Итак, отвращение к демократии - это вопрос личных предпочтений авторов, дефект «внешних слоев» старопатриотической доктрины, а не порок ее Ядра. На самом деле Старопатриотизм вполне может сочетаться со здоровыми элементами национальной демократии, как это было в Риме времен расцвета Республики. В этом смысле коренное различие между Широпаевым, с одной стороны, и Крыловым, с другой стороны, заключается в том, что первый - нацдем за рамками Старопатриотизма, а второй - нацдем внутри рамок Старопатриотизма (хотя сам, вполне возможно, не до конца это понимает).

Впрочем, адаптация национал-демократии к Старопатриотизму - дело не столь простое, как кажется, поскольку дискурс национал-демократии, в ее современном виде, заражен встроенными в него дефектными идеологемами. Один из таких дефектов - некритичное принятие концепции, противопоставляющей «гражданское общество» и «государство». При этом «самоорганизующееся общество» ошибочно считается главным вместилищем нации, а национальное государство - просто внешним инструментом нации, чем-то вроде технического экзоскелета. История происхождения великих наций Старой Европы говорит об обратном. Первоначально именно государство было ключевым элементом национальной самоорганизации. Государство и нация были одним целым, и вместе вели борьбу с элементами «гражданского общества», унаследованными от эпохи феодализма и являвшимися главным препятствием на пути к национальной консолидации. Когда Людовик XIV сказал парижскому парламенту: «Вы думаете, Государство - это вы? Нет, господа, Государство - это я!», - он вполне мог бы заменить слово «Государство» словом «Нация». Не случайно одним из первых деяний Французской Революции был роспуск феодальных «парламентов» с их наследственными привилегиями.

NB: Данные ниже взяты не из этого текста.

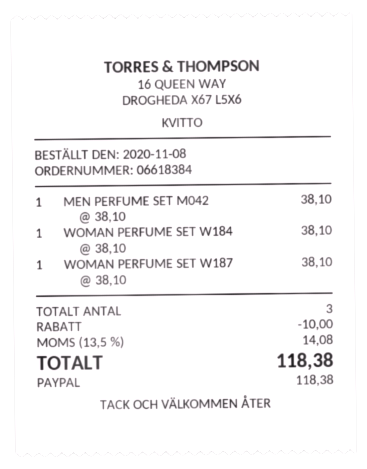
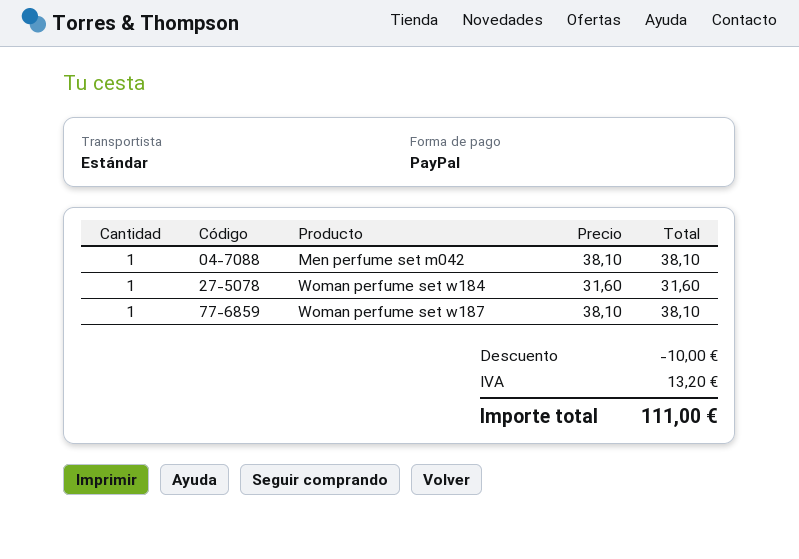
WOMAN PERFUME SET W184: 1 x 38.10 = 38.10 -> 1 x 31.60 = 31.60
tax: 14.08 -> 13.20
total: 118.38 -> 111.00

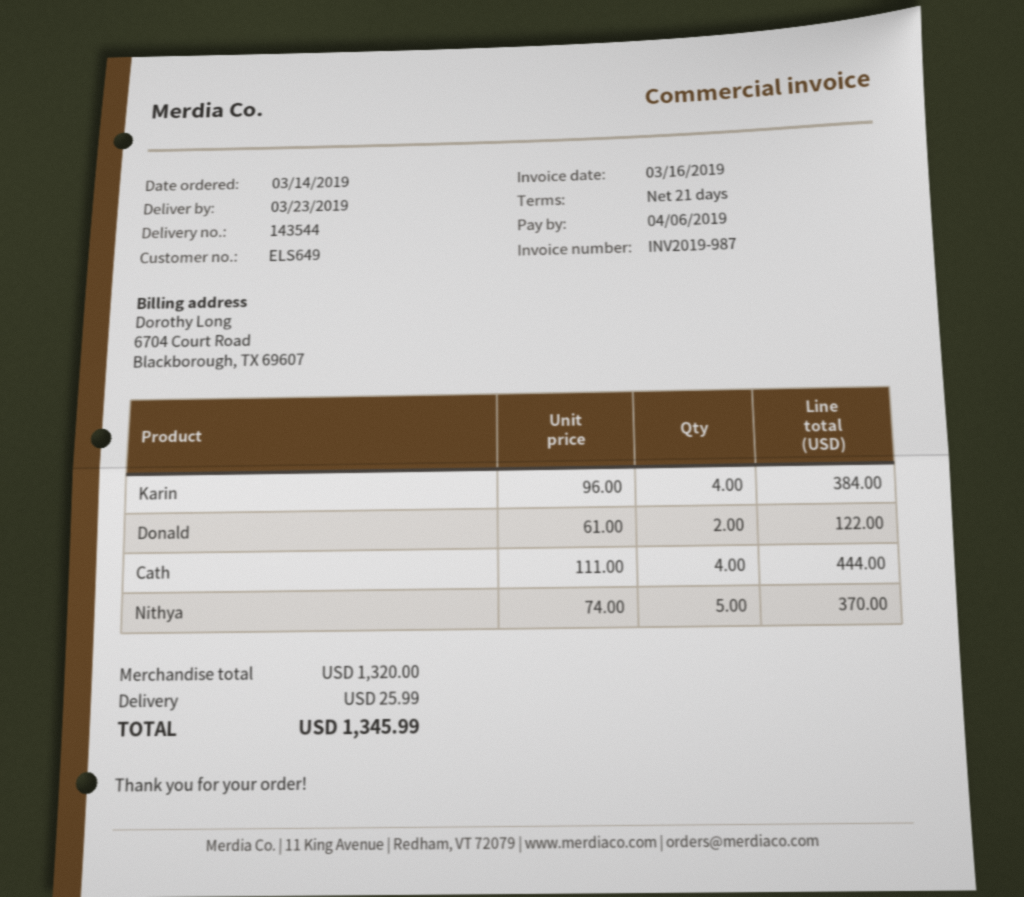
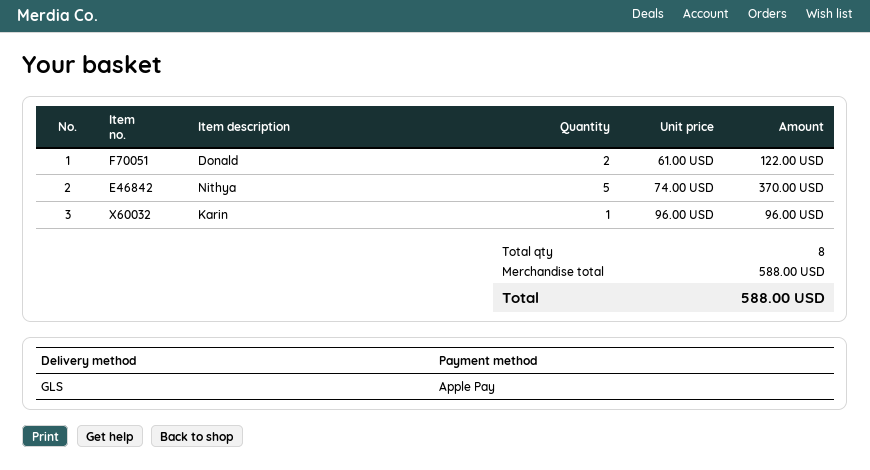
Karin: 4 x 96.00 = 384.00 -> 1 x 96.00 = 96.00
Cath: 4 x 111.00 = 444.00 -> none
subtotal: 1320.00 -> 588.00
shipping: 25.99 -> none
total: 1345.99 -> 588.00

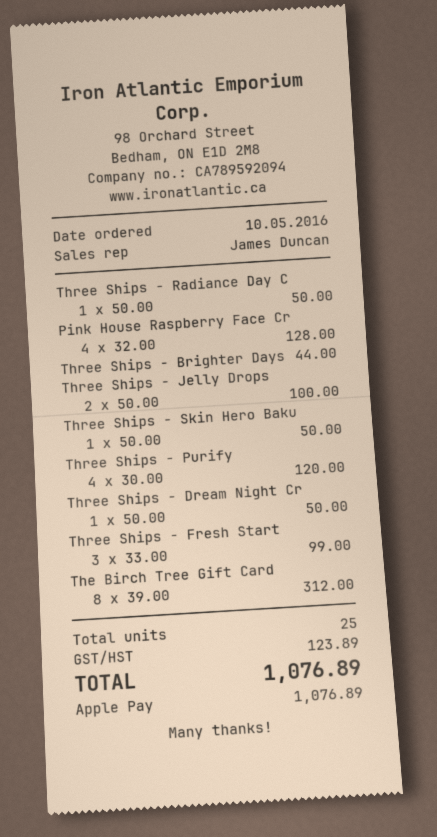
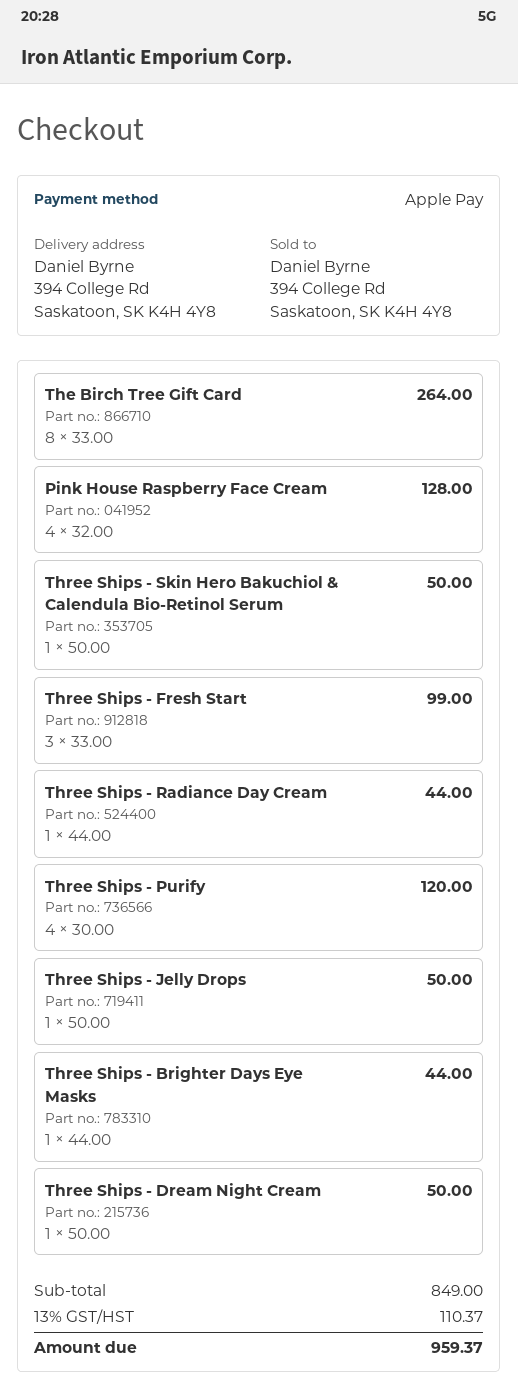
Three Ships - Radiance Day C: 1 x 50.00 = 50.00 -> 1 x 44.00 = 44.00
Three Ships - Jelly Drops: 2 x 50.00 = 100.00 -> 1 x 50.00 = 50.00
The Birch Tree Gift Card: 8 x 39.00 = 312.00 -> 8 x 33.00 = 264.00
tax: 123.89 -> 110.37
total: 1076.89 -> 959.37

«Гражданское общество» в его современном виде появилось уже позже, как инструмент усложнения государственного самоуправления нации, как система «обратных связей» государства-нации. То есть, это подсистема, вторичная к национальному государству. Перенос акцента на «гражданское общество», как на главное вместилище нации, принципиально оппозиционное государству, описывает ситуацию диаспоры в чужой стране. Для диаспоры это действительно верно: нация-диаспора существует только на уровне институтов гражданского общества, а государство, где проживает эта диаспора, выступает в ее отношении как абсолютно чуждая сила, а не органичный продукт творчества нации. Для «родной» нации такое отношение абсолютно неестественно. Более того, если в гражданском обществе данной страны наблюдается засилье диаспор, то государство, при всех его недостатках, в гораздо большей мере отражает волю нации, чем «гражданское общество». Впрочем, в политической жизни России и современных западных стран «коренная нация» нередко отчуждается от управления государством и переводится на уровень «диаспоры в ряду других диаспор».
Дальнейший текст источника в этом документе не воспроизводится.